Notes on software licenses
This post was motivated by the preparation of a the
CytoPipeline
package and the following
question about software
licenses. The CytoPipeline
package is developed by Philippe Hauchamps
whose PhD project is funded by GSK. Any deliverable that is produced by
this project needs to be approved by the funder prior to
publication/release. It was thus particularly important to review and
understand the open source licensing requirements with care.
Most software licenses, in particular the open source software licenses that I (and many academics) are confronted with, define how one can redistribute code. They do not say anything about what users are allowed to do when running the software/code. The latter is a point that I will address toward the end of this post.
So what does it mean to redistribute code? When do research software engineers, and R developers in particular, redistribute code?
Simple case
Let’s start with a straightforward case. I copy a piece of code and include it in my own code base. From the moment I distribute my code, I re-distribute the copied code. To be able to do this, I need to (1) make sure the respective licenses are compatible and (2) if different from my software’s license, copy the license header and author names of the code of origin with the copied code chunk.
This is a very obvious case because I explicitly redistribute someone else’s code.
Where things become less obvious
When writing R packages, we almost never copy other packages’ code into ours (see below for an exception). We use the depends/imports mechanisms which doesn’t imply direct redistribution of code. If my package depends/imports another package, installation of my package will trigger the installation of these dependencies and the code (or parts thereof) of these dependencies will be loaded (copied?) into my workspace when my package is loaded.
Do we consider the above redistribution of someone else’s code? If not, then licensing terms do not necessarily apply, or at least are open to discussion..
One could argue that licenses need to be applied for code that is
essential for the software to run, even if not distributed
directly. For R packages, I think we would then want to disentangle
whether that dependency plays a central role or not. But if we agree
to that then, given that R and the base packages are released under
GPL >= 2.0 (and some parts under LGPL >= 2.1) (see ?license
), then
all packages would have to be released under GPL compatible licenses,
which is clearly not the case.
A similar discussion applies to binaries that use statically or dynamically linked libraries.
Licensing R packages
It actually could be pedantically argued that a majority of R packages don’t apply licences correctly. Indeed, proper application of most licenses requires the LICENCE file (or a link to the text of the license) including the names of the authors (which can be found in an R package’s DESCRIPTION file) and owner of the code (typically, the authors employer), the latter never being specified explicitly in R packages.
A nice feature of using a proper LICENCE file is that it can contain additional information, such as a license for the documentation. I think this is a very neat feature, given that many R packages come with ample documentation, notably the famous vignettes that can sometimes be quite elaborate.
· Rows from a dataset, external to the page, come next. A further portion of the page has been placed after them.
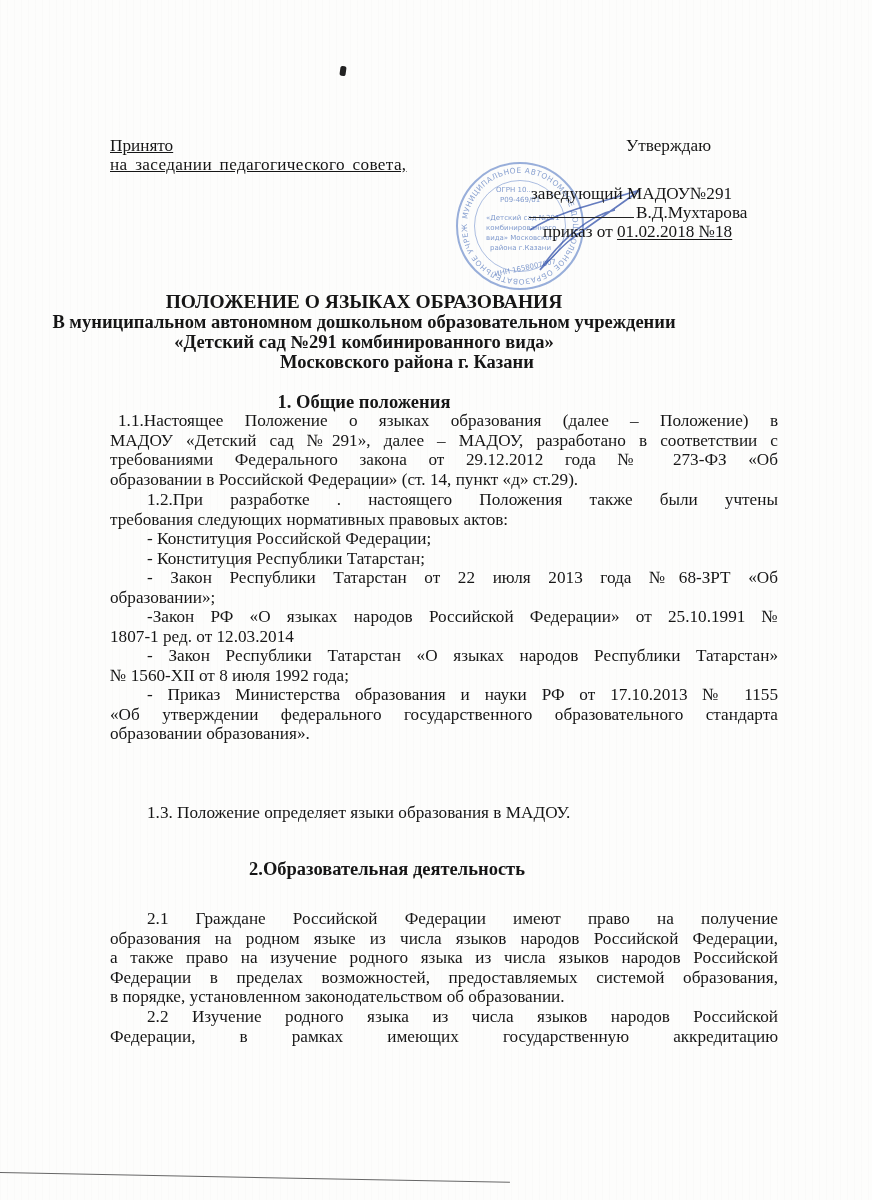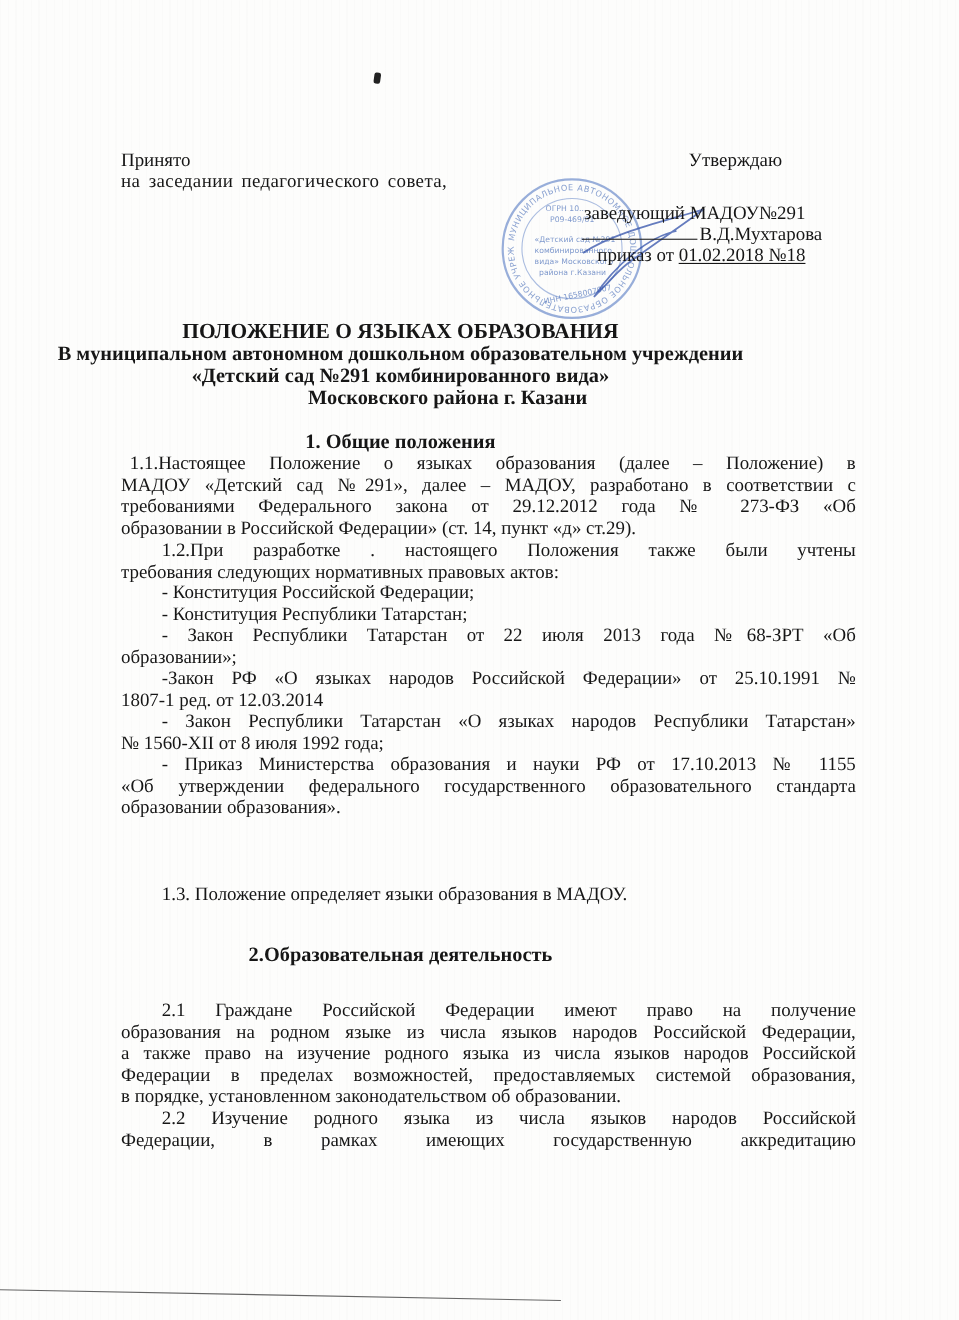--- a/index.html
+++ b/index.html
@@ -15,7 +15,7 @@
   .speck { position: absolute; left: 340px; top: 66px; width: 6px; height: 10px; background: #222; border-radius: 2px; transform: rotate(8deg); }
   .blk { position: absolute; font-size: 17.2px; line-height: 19px; white-space: nowrap; }
   .ul { text-decoration: underline; text-underline-offset: 2px; }
-  .left-hdr { left: 110px; top: 136px; }
+  .left-hdr { left: 110px; top: 136px; text-decoration: underline; }
   .left-hdr div:nth-child(2) { letter-spacing: 0.35px; word-spacing: 3px; }
   .right-hdr .approve { position: absolute; left: 626px; top: 136px; }
   .right-hdr .head { position: absolute; left: 531px; top: 184px; }

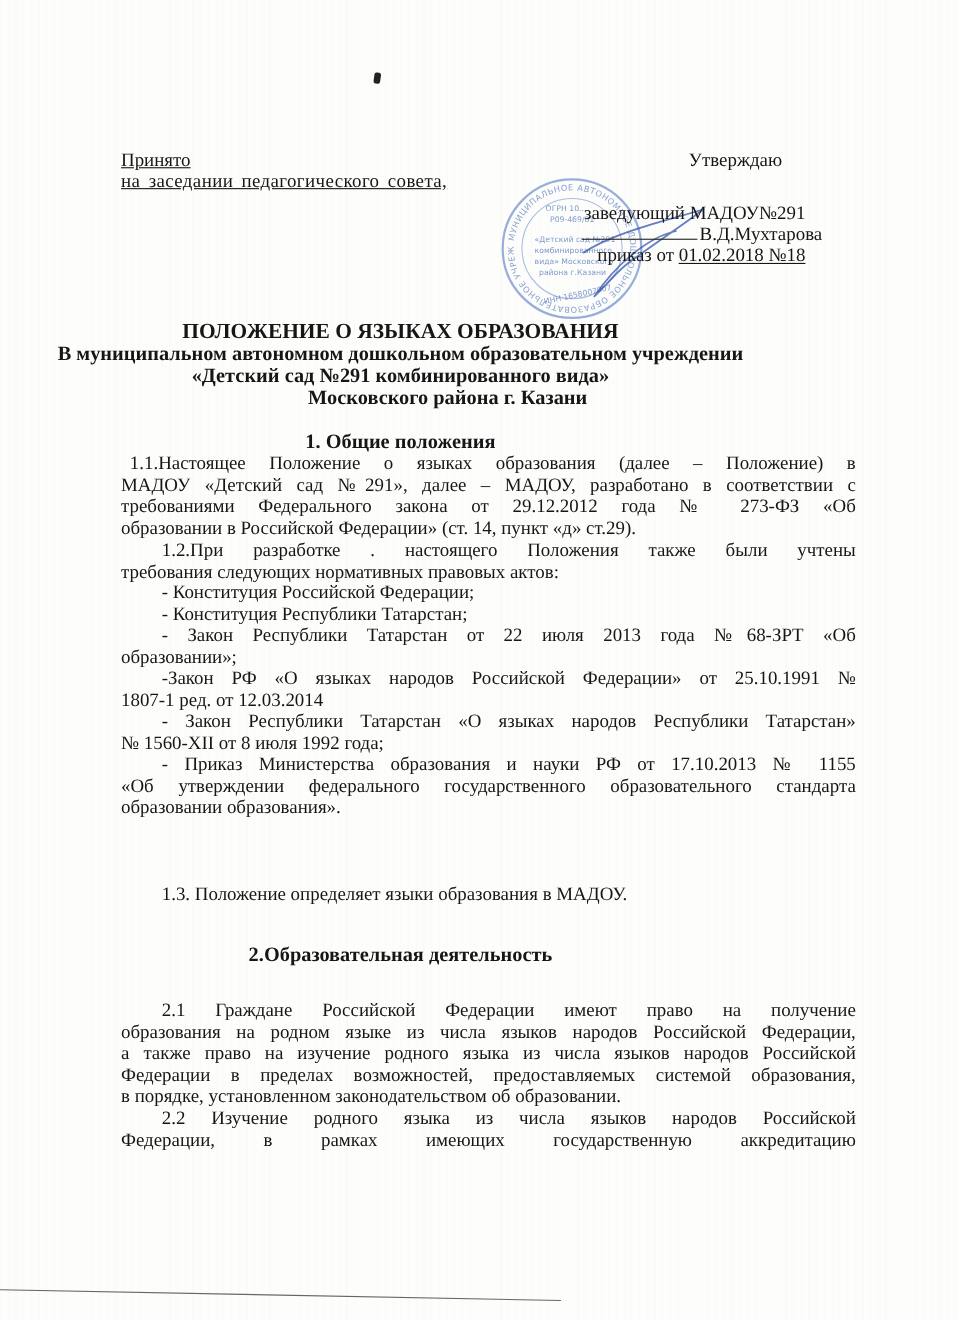--- a/index.html
+++ b/index.html
@@ -35,7 +35,7 @@
   .t3 { top: 332px; }
   .t4 { top: 352px; padding-left: 43px; }
   .sec1 { top: 392px; }
-  .sec2 { top: 859px; }
+  .sec2 { top: 859px; margin-left: 23px; }
 
   .para { position: absolute; left: 110px; width: 668px; font-size: 17.2px; line-height: 19.5px; text-align: justify; font-family: Liberation Serif, serif; }
   .para .ln { display: block; text-align: justify; text-align-last: justify; white-space: nowrap; }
A fully-fledged license file would list all software dependencies and
their respective licenses. In R, the dependencies are listed in the
DESCRIPTION file, but miss their respective licenses (but I guess we
can live with that). This however only applies to R package
dependencies. If a package depends (or redistributes) non-R
software/code, these should be referenced in the licensing file. The
shiny
package is a good example for such a situation, where
JavaScript code is packaged within the R package.
Re-licensing software
Software can also be re-licensed by its owners. When the license changes for a similar license (copyleft to copyleft, permissive to permissive) such as updating from GPL 2 to 3 or from GPL 2 to >= 2, the impact is limited. There are however cases when the change comes with substantial restrictions.
Some Bioconductor packages, notably flowWorkspace
and CytoML
,
recently had their licence
changed
from an Artistic 2.0 license to an
academic-only
Fred Hutch license.
This change stops any
non-academic user from using the re-licensed software in their
day-to-day activities. This extreme limitation impacts all other
packages that depend on flowWorkspace
or CytoML
. In such a
case, one would have to copy the relevant code from an older version,
that was still released under an open source license, and follow the
two steps highlighted in the simple case above.
Update Good news! The licence of the above packages has been updated to GNU Affero General Public License version 3 (AGPL).